An enormous number of mouse strains have been created one after another by genetic manipulation and mutation in mice. The cryopreservation of embryos (fertilized eggs) from these strains will not only save space and money from maintaining the strains as live animals, but also protect them from microbial contamination and accidents, and preserve their genetic traits semi-permanently. Also, by transferring cryopreserved embryos to recipient females after thawing, it is possible to obtain the required number of animals systematically when needed. In addition, it can be transported in the state of frozen embryos and can be distributed with little possibility of microbial contamination.

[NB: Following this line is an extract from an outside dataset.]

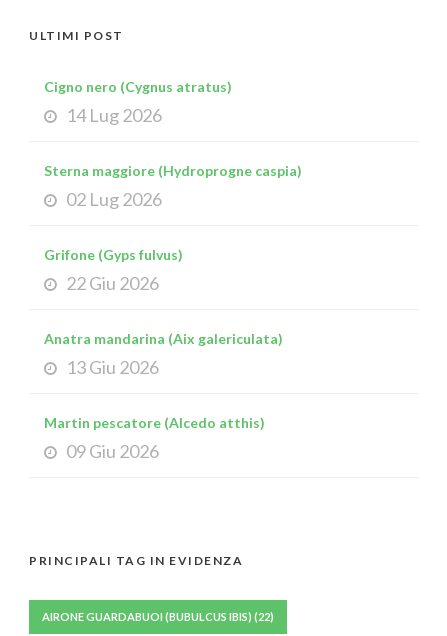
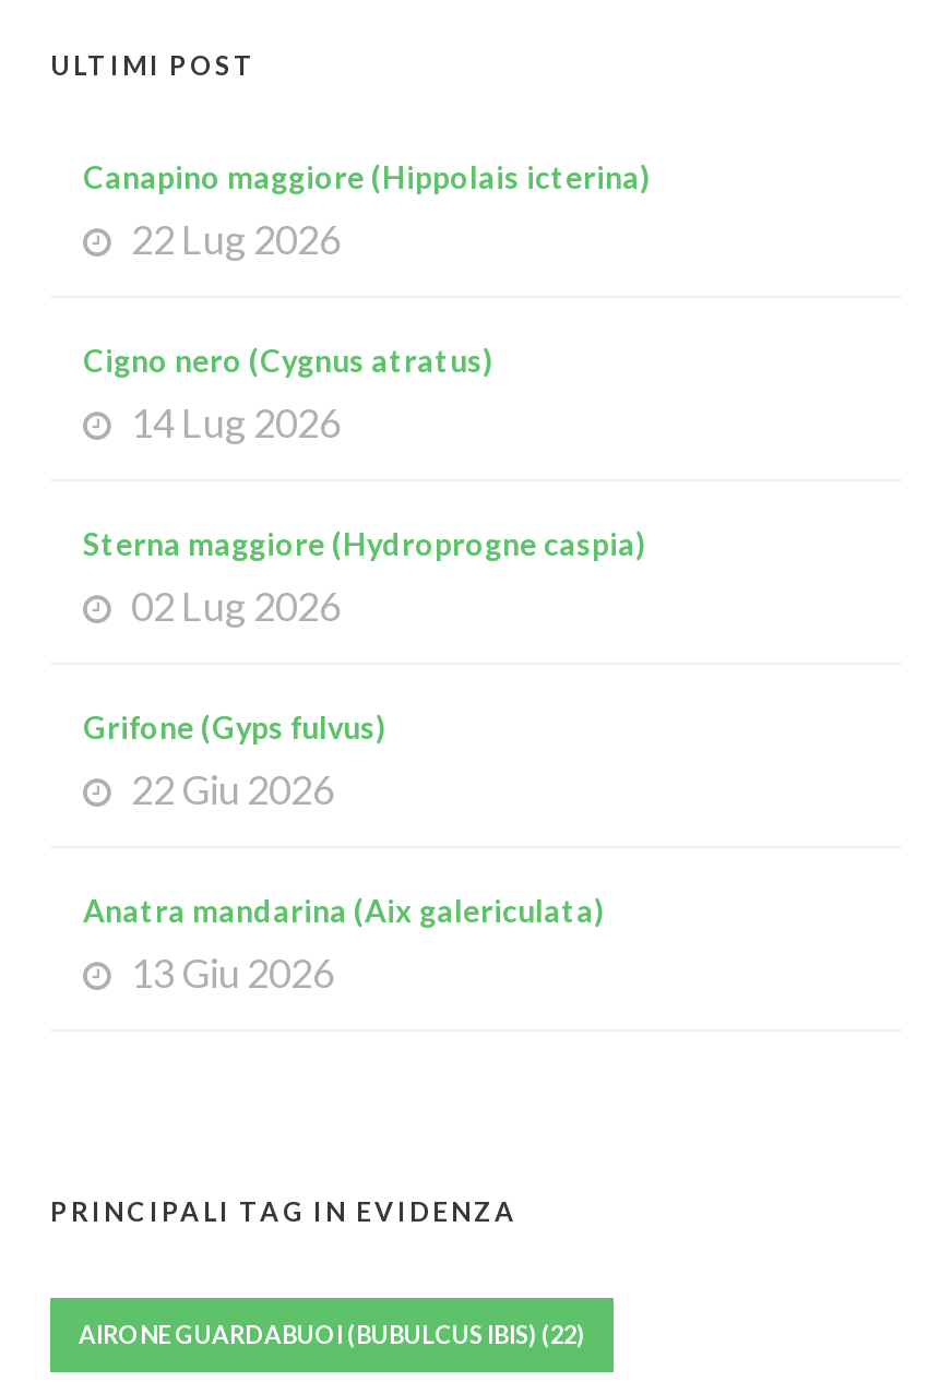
none -> [83,159,651,263] Canapino maggiore (Hippolais icterina) | 22 Lug 2026
moved [44,78,302,378] -> [83,342,646,997]: Cigno nero (Cygnus atratus) | 14 Lug 2026 | Sterna maggiore (Hydroprogne caspia) | 02 Lug 2026 | Grifone (Gyps fulvus) | 22 Giu 2026 | Anatra mandarina (Aix galericulata) | 13 Giu 2026
[44,414,265,462] Martin pescatore (Alcedo atthis) | 09 Giu 2026 -> none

As for the freezing method, each institution may introduce its own method, but it can be broadly divided into two types, the slow method, and the vitrification method. The slow method is a method in which embryos are immersed in a relatively low-concentration (low-toxicity) cryoprotectant and then performed over a period of one and a half hours using a program freezer. In the vitrification method, embryos are stored directly in liquid nitrogen using a denser concentration of antifreeze agents, but in a very shorter time (about 10 seconds to 10 minutes).

We used a vitrification method with both simplicity and high viability, in which embryos are introduced into EFS30 (30% ethylene glycol, 21% ficoll, 0.35Mol shoe cloth, 49% PB1) and then placed in liquid nitrogen in two minutes.

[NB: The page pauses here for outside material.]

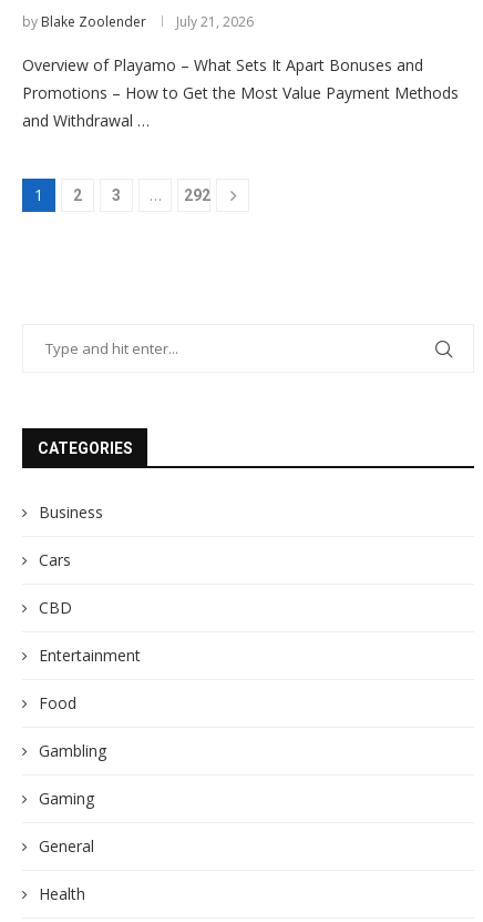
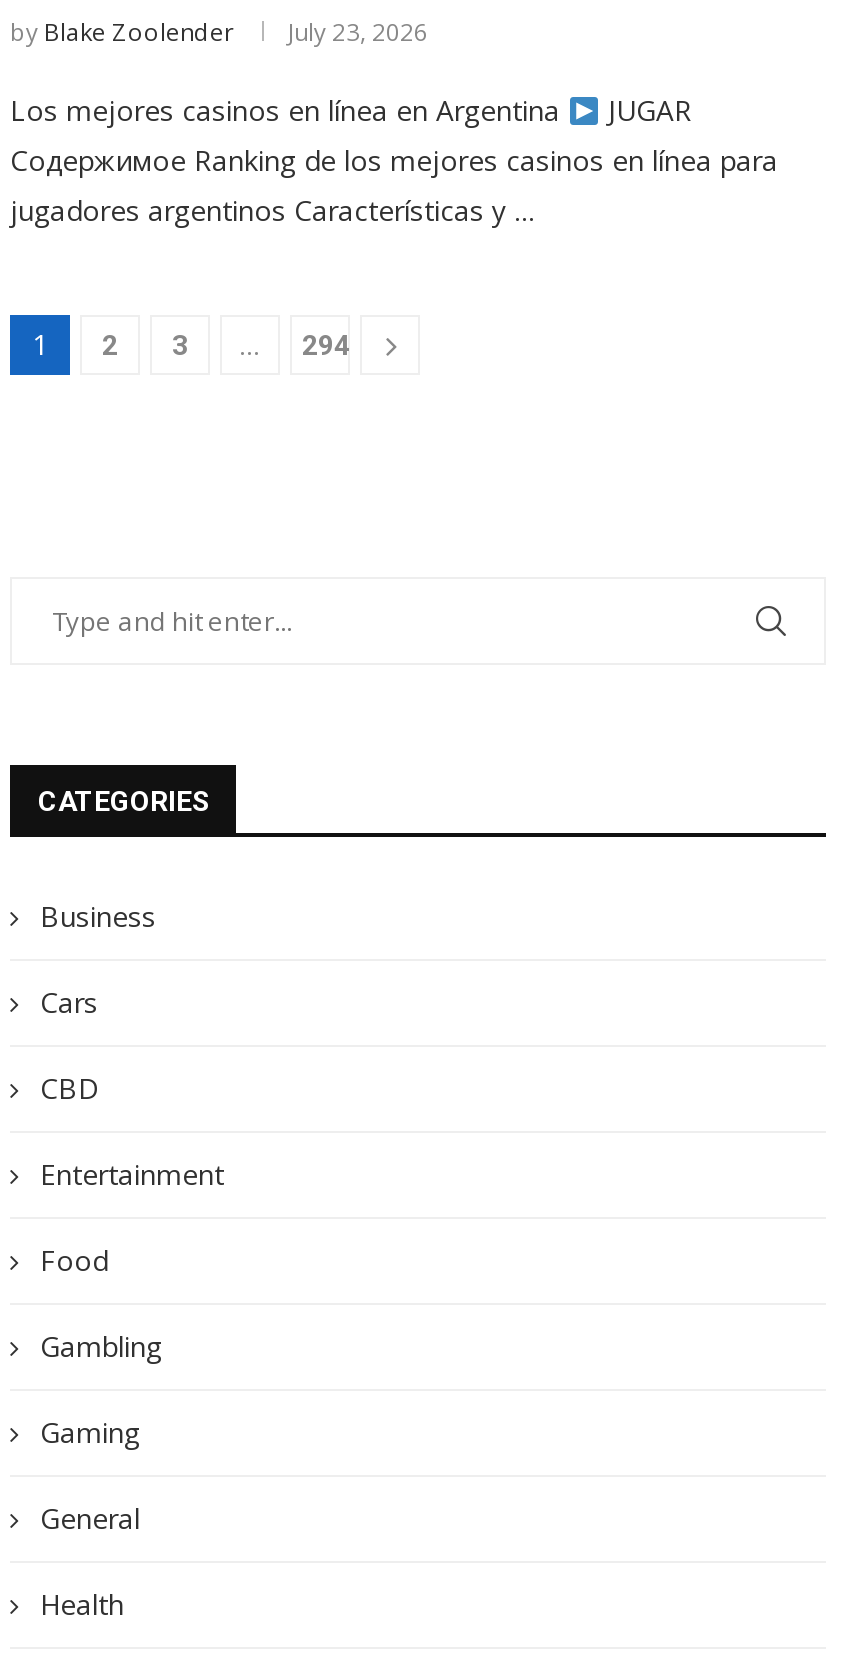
[22,12,254,31] by Blake Zoolender July 21, 2026 -> [10,15,428,49] by Blake Zoolender July 23, 2026
[22,55,459,131] Overview of Playamo – What Sets It Apart Bonuses and | Promotions – How to Get the Most Value Payment Methods | and Withdrawal … -> [10,91,778,229] Los mejores casinos en línea en Argentina | JUGAR | Содержимое Ranking de los mejores casinos en línea para | jugadores argentinos Características y …
[184,187,210,204] 292 -> [302,329,350,361] 294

In experimental animals other than mice, the effectiveness of embryo freezing in rats and rabbits has been reported. In our laboratory, we have succeeded in obtaining pups from cryopreserved embryos from rodents (Ref. 1) and mastomys (Ref. 2), and we have also studied the Syrian hamster (Ref. 3). Successful cases in the Syrian hamster have been reported elsewhere recently. Sensitivity associated with the freezing operation varies depending on the animal species, including the mouse, its strain, and the stage of embryo development. Therefore, it is necessary to continue research on setting appropriate conditions for each animal species.


  1. Mochida K., Wakayama T., Nakayama K., Takano K., Noguchi Y., Yamamoto Y., Suzuki O., Ogura A. and Matsuda J. (1999) Successful cryopreservation of Mongolian gerbil embryos by vitrification. Theriogenology, 51, 171.
  2. Mochida K., Matsuda J., Noguchi Y., Yamamoto Y., Nakayama K., Takano K., Suzuki O. and Ogura A. (1998) Birth of pups by transfer of mastomys embryos cryopreserved by vitrification. Biology of Reproduction, 58, Supplement 1.
  3. Mochida K., Yamamoto Y., Noguchi Y., Takano K., Matsuda J. and Ogura A. (2000) Survival and subsequent in vitro development of hamster embryos after exposure to cryoprotectant solutions. Journal of Assisted Reproduction and Genetics, 17: 182-185.